This repository contains the source code, profiling scripts, and workloads evaluated for Invariant Bit Packing (IBP) compression, introduced in the EuroSys 2026 paper titled "Reducing the GPU Memory Bottleneck with Lossless Compression for ML". IBP identifies and eliminates low-entropy, invariant bits across sets of tensors, improving throughput by employing GPU-optimized decompression mechanisms, leveraging warp parallelism, low-overhead bit operations, and asynchronous GPU-optimized PCIe transfers.

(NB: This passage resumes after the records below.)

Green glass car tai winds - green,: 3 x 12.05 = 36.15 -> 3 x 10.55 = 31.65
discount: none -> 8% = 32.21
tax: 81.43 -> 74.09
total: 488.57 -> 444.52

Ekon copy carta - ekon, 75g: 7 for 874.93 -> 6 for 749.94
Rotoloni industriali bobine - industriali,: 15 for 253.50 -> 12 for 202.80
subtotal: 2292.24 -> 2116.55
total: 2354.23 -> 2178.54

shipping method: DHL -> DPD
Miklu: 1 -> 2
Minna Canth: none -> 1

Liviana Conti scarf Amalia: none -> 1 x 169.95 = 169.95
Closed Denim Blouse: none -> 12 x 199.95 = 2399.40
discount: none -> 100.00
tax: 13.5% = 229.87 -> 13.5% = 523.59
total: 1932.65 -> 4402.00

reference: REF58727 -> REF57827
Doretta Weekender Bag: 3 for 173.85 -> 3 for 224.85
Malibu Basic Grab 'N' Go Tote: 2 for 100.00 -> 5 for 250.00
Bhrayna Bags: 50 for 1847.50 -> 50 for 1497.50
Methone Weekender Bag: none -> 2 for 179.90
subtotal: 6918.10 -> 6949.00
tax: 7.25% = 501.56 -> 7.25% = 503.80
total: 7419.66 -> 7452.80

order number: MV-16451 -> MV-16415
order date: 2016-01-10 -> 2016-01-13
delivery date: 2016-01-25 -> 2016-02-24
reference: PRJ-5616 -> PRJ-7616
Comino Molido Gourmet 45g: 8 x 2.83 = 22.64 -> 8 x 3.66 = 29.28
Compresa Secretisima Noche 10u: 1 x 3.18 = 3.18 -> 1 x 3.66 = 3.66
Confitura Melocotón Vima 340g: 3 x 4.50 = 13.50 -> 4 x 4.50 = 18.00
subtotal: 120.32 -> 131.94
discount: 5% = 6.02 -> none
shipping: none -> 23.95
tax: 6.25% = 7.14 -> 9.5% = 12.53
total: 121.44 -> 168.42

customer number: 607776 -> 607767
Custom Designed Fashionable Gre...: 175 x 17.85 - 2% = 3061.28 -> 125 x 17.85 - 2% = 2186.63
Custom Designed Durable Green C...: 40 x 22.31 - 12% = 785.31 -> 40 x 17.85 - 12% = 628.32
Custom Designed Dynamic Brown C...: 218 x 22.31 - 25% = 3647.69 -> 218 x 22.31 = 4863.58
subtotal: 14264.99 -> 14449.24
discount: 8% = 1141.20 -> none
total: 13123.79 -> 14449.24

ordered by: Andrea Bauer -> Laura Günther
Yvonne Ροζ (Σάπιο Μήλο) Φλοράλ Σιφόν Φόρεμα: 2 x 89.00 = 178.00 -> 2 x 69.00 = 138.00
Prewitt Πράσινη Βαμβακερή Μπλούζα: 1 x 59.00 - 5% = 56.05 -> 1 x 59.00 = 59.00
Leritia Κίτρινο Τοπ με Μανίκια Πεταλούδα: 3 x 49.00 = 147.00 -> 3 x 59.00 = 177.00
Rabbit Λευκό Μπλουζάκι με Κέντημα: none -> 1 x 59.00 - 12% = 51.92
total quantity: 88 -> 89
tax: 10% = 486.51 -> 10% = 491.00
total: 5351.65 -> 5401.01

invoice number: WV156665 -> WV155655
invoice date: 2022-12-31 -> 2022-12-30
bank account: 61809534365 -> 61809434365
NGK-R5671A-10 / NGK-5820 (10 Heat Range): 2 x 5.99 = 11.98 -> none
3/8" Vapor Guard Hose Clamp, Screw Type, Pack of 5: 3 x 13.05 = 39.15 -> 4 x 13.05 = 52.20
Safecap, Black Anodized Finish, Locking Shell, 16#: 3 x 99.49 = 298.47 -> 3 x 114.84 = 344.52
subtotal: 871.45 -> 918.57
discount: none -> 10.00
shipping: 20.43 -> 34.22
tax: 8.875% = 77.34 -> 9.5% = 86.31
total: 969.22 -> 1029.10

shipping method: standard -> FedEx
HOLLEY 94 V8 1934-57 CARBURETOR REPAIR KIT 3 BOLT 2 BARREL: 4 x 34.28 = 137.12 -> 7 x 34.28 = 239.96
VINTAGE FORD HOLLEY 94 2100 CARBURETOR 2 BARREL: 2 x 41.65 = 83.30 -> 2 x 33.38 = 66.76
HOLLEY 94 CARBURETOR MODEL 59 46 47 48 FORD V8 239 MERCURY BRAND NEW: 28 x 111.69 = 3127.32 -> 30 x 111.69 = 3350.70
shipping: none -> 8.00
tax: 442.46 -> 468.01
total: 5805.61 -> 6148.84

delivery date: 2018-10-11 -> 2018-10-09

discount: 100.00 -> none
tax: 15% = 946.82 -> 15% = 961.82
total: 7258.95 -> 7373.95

We provide easy-to-use APIs, showcasing them by adding IBP support to GNN training, as well as DLRM and LLM inference frameworks.
Full details of our implementation can be found in our paper:
Reducing the GPU Memory Bottleneck with Lossless Compression for ML Aditya K Kamath, Arvind Krishnamurthy, Marco Canini, Simon Peter 21st European Conference on Computer Systems (EuroSys), 2026 DOI: https://doi.org/10.1145/3767295.3803595
Hardware:
- An NVIDIA A100 GPU.
- Minimum 300 GB CPU memory.
- 1 TB disk space.
Docker and NVIDIA Container Toolkit (installation instructions given below) are enough for software; all other software requirements are handled within the Docker container. The machine we evaluated had:
- Ubuntu 22.04 OS
- CUDA 11.7
- Python 3.9
- Pytorch 1.13.1
Parts of the work have also been tested with CUDA 12.1 and PyTorch 2.1, but various libraries need to be adjusted to ensure compatibility with these versions.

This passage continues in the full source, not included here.